Facebook’s Sheryl Sandberg, JP Morgan Chase’s Jamie Dimon, and Alibaba’s Jack Ma will share the spotlight with a prize-winning South Korean robot called Hubo at the annual meeting of the World Economic Forum this week in the Swiss ski resort.
It is a presence they’ll have to get used to.
The adult-sized automaton, which can climb stairs and enter and exit a car, will be a major attraction at the conference.
It illustrates a looming challenge for the 2,500 elite delegates: How to protect their companies and jobs by harnessing advances, without exacerbating the economic frustration and populist discord around the globe.
“If some of the predictions about tech and employment come true, then we should all be worried,” said Alan Winfield, a professor specialising in robotics at the University of the West of England, who will speak at Davos.
“There need to be solutions.”
Jostling with robots for the attention of the assembled executives, bankers, politicians, and economists will be the slowdown in China and resulting tremors in financial markets, the renewed burst of geopolitical tensions from North Korea to Saudi Arabia, Europe’s migration crisis, and the US presidential ambitions of Donald Trump.
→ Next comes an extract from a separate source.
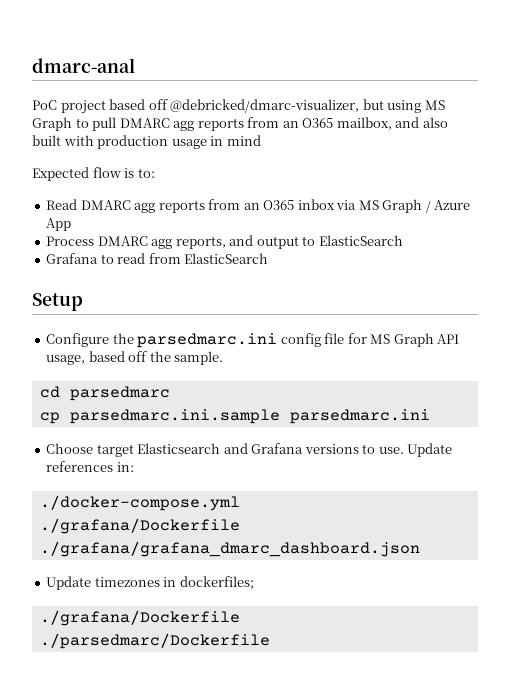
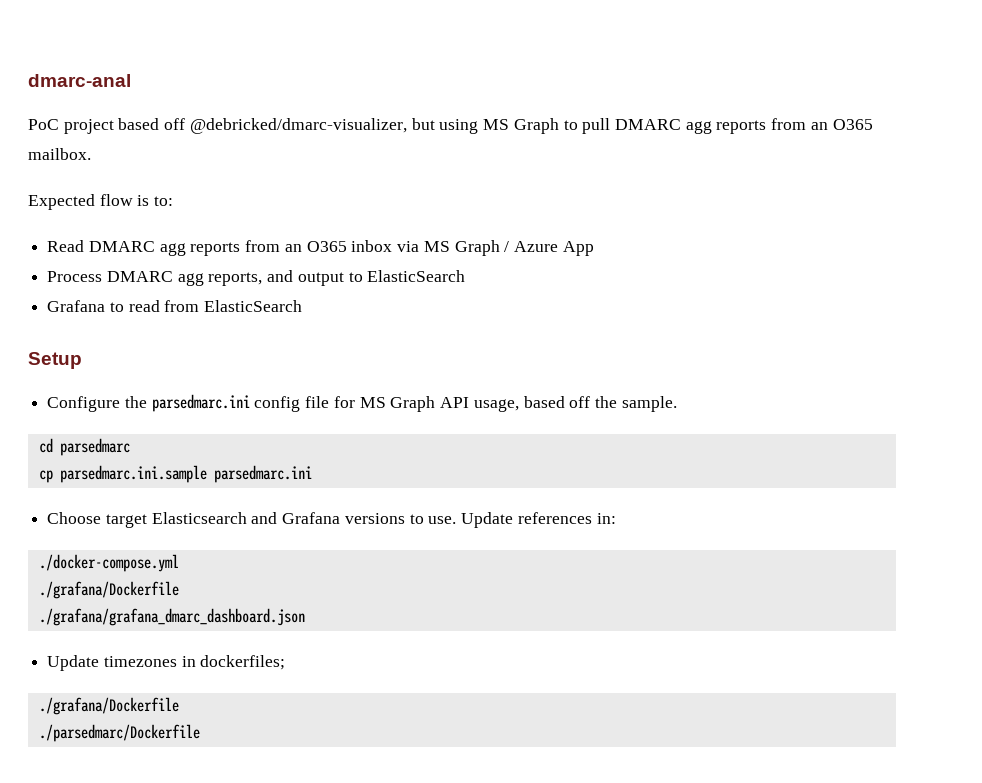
[336,117,448,130] [32,135,261,149] mailbox, and also built with production usage in mind -> [28,148,91,160] mailbox.

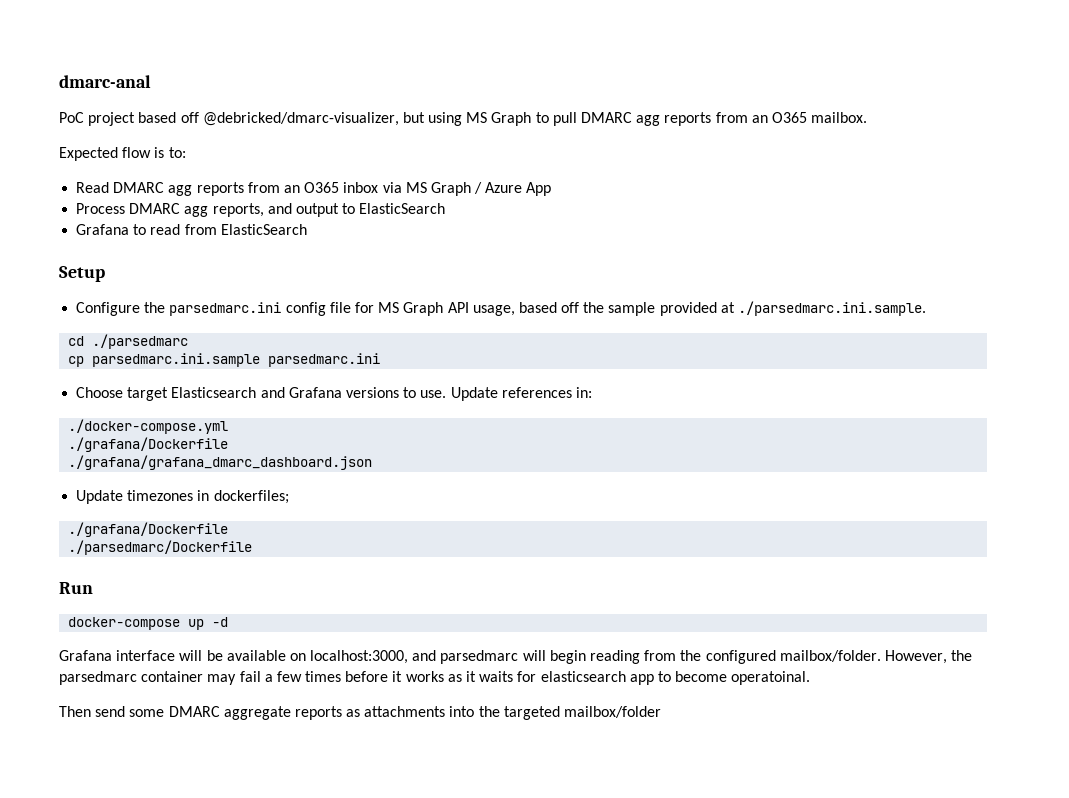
[621,396,677,412] sample. -> [608,301,927,316] sample provided at ./parsedmarc.ini.sample.
[59,438,130,456] parsedmarc -> [92,334,189,349] ./parsedmarc
(200, 733) none -> [59,582,93,594] [68,617,229,630] [59,650,973,664] [59,671,811,685] [59,706,662,720] // Run // docker-compose up -d // Grafana interface will be available on localhost:3000, and parsedmarc will begin reading from the configured mailbox/folder. However, the parsedmarc container may fail a few times before it works as it waits for elasticsearch app to become operatoinal. // Then send some DMARC aggregate reports as attachments into the targeted mailbox/folder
All will shape conversations in the fabled Belvedere Hotel and other venues, which have become the focal point for the world economy one week every January.
About 20 sessions during the four-day conference are devoted to the official theme of ‘the Fourth Industrial Revolution’, a term for rapid technological progress.
Ms Sandberg, Facebook’s chief operating officer, will join Microsoft chief executive officer Satya Nadella in debating how it will “transform industries and societies”.
Blackstone Group chairman Stephen Schwarzman and Bank of America CEO Brian Moynihan will address the technological challenges facing finance.